Comme tu l’éprouves, ce sont souvent les à coté de la guerre qui sont les plus dangereux. Prends bien garde aux chutes de cheval.
Je m’étonnes que tu n’aies pas reçu la longue lettre que je t’avais envoyée avant mon départ pour Paris. De là je t’ai envoyé une carte. Écris moi si tu as reçu tout cela.
A Paris je me suis amusé à ravir et j’ai retrouvé Thérèse. Elle avait mal compris mon adresse. D’autre part la censure avait intercepté plusieurs de mes lettres (2 sur 4). C’était là je crois les principales raisons de son silence. Elle m’a d’ailleurs chargé de mille gentillesses pour toi et de te dire que nous nous étions parfaitement retrouvés, quand je luis ai dit que tu t’intéressais au mystère de cette histoire.
Je me suis logé au Grand Hôtel – très bien et pas carottes 5 fois par jours . J’ai été souvent au bois, une fois au théâtre voir la délicieuse revue de Rip au Palais Royal, nous avons même – comme il faisait chaud – été passer une journée et une nuit à la campagne aux environs de Paris. En un mo j’ai goûté pendant quelques heures cette vie de Paris que j’aime parce que tout y est bon goût et esprit depuis les robes des femmes les montres (comprends : étalages) des magasins jusqu’à la perspective des rues et l’étagement des terrasses dans les jardins.
Une fois rentré ici je n’ai pas trop eu le cafard mais j’ai compris une fois de plus qu’il me fallait quitter ce corps et ce d’autant mieux que j’en étais sorti quelques moments, que j’avais un peu de perspective.
Cette opération comprend deux parties 1° me sortir d’ici 2° mon entrée aux Guides. Je confie la premiere partie et la plus difficile à maman. Elle se trouve non loin de Poulet et de Linst (Cabourg-Le Havre). Elle pourrait obtenir d’eux qu’ils parlent au ministre de la guerre et m’obtiennent de lui un ordre de marche direct pour les Guides.

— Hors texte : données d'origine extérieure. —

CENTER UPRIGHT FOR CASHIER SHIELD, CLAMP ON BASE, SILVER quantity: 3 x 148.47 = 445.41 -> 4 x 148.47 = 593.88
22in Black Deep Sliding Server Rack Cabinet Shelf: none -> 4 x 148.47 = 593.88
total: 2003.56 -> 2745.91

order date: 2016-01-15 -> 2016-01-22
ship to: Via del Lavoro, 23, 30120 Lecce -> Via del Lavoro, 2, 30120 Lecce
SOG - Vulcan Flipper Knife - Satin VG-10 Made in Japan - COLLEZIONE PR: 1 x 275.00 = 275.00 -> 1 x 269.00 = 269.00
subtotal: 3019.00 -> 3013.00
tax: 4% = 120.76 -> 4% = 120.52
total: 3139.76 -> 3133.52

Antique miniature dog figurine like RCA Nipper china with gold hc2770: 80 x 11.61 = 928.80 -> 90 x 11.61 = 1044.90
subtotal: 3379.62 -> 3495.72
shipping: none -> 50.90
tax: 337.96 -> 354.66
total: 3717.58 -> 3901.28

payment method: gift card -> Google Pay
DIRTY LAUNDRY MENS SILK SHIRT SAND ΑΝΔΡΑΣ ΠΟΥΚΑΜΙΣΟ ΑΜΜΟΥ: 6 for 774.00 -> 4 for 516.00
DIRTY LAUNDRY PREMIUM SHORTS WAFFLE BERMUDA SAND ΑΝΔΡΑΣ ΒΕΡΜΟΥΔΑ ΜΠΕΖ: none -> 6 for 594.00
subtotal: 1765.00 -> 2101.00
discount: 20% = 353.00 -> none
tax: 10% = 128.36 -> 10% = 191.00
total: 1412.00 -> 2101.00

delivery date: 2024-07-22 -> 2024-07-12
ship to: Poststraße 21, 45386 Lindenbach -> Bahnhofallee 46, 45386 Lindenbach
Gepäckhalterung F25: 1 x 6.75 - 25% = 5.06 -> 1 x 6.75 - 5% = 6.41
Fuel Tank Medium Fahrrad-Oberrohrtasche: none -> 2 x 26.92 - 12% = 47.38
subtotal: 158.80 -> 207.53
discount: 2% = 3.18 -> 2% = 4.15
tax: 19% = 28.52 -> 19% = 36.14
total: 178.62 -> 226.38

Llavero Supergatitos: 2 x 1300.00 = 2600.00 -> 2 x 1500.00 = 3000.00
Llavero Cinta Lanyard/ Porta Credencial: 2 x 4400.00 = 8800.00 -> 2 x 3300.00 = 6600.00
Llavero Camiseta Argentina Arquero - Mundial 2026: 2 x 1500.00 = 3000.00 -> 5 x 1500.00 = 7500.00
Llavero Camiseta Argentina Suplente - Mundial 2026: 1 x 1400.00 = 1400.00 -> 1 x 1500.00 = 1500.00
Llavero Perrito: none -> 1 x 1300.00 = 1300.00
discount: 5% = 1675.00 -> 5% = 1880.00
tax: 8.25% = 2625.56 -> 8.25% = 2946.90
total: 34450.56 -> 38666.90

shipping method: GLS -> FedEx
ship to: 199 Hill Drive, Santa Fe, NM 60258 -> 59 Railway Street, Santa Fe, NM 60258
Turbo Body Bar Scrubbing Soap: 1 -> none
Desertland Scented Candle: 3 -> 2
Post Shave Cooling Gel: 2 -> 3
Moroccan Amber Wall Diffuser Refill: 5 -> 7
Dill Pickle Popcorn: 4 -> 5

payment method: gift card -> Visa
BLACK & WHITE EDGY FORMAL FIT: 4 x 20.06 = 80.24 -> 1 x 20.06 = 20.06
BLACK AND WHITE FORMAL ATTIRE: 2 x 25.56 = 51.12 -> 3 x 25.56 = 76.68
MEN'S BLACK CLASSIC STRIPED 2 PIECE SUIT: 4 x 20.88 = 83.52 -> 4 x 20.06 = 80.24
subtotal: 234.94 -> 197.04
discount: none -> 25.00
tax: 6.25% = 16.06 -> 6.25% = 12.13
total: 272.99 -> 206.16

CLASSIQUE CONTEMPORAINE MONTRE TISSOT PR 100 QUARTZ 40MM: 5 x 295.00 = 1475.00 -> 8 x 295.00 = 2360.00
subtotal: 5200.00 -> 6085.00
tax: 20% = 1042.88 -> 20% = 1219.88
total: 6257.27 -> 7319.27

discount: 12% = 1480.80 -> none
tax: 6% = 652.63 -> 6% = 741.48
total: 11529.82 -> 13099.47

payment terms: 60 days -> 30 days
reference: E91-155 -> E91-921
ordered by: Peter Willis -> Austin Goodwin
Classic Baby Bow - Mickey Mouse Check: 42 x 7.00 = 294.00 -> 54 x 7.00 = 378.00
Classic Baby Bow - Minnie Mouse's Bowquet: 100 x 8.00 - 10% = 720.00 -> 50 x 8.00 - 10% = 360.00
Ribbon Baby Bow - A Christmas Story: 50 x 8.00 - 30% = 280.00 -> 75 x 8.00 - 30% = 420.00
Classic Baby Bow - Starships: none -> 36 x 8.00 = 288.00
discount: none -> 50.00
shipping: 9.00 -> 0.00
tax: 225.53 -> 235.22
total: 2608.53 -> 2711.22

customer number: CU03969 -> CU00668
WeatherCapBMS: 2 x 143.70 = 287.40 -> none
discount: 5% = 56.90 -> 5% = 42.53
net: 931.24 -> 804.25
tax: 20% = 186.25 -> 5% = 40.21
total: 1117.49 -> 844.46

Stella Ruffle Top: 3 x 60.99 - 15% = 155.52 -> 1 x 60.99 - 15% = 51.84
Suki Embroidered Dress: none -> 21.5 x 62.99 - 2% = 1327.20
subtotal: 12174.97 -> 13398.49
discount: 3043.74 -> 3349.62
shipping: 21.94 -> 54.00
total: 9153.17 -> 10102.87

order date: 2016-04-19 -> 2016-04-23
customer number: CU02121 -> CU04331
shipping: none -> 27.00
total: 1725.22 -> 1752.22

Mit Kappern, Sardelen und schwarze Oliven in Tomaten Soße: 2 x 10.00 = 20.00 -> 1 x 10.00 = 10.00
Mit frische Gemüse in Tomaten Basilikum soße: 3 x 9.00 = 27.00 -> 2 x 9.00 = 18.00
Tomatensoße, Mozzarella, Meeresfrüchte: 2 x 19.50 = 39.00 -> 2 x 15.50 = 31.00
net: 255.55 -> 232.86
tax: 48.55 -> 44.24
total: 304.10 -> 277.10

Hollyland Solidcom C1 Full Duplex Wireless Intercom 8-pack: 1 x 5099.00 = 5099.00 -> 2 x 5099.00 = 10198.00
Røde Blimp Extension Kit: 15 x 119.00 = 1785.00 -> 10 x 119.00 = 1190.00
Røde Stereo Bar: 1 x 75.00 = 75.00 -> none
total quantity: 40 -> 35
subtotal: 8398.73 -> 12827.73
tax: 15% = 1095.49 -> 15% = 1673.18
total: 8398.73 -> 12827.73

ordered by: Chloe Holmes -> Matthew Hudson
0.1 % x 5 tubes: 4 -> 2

Pour ma part j’irai trouver Hagenstein afin qu’il demande à d’Hespel qu’il me mette dans son régiment.
Écris-moi ce que tu penses et donne moi aussi le nom de camps d’instruction belge pour la cavalerie. Je tacherais de me faire envoyer là au cas où la solution de corps pour cause de départ pour la Russie viendrait me surprendre, ce qui n’est pas impossible.
Je prends plaisir à écrire sur ce papier. Cela me rappelle le moment où j’écrivais des contes. Mais il me faut terminer.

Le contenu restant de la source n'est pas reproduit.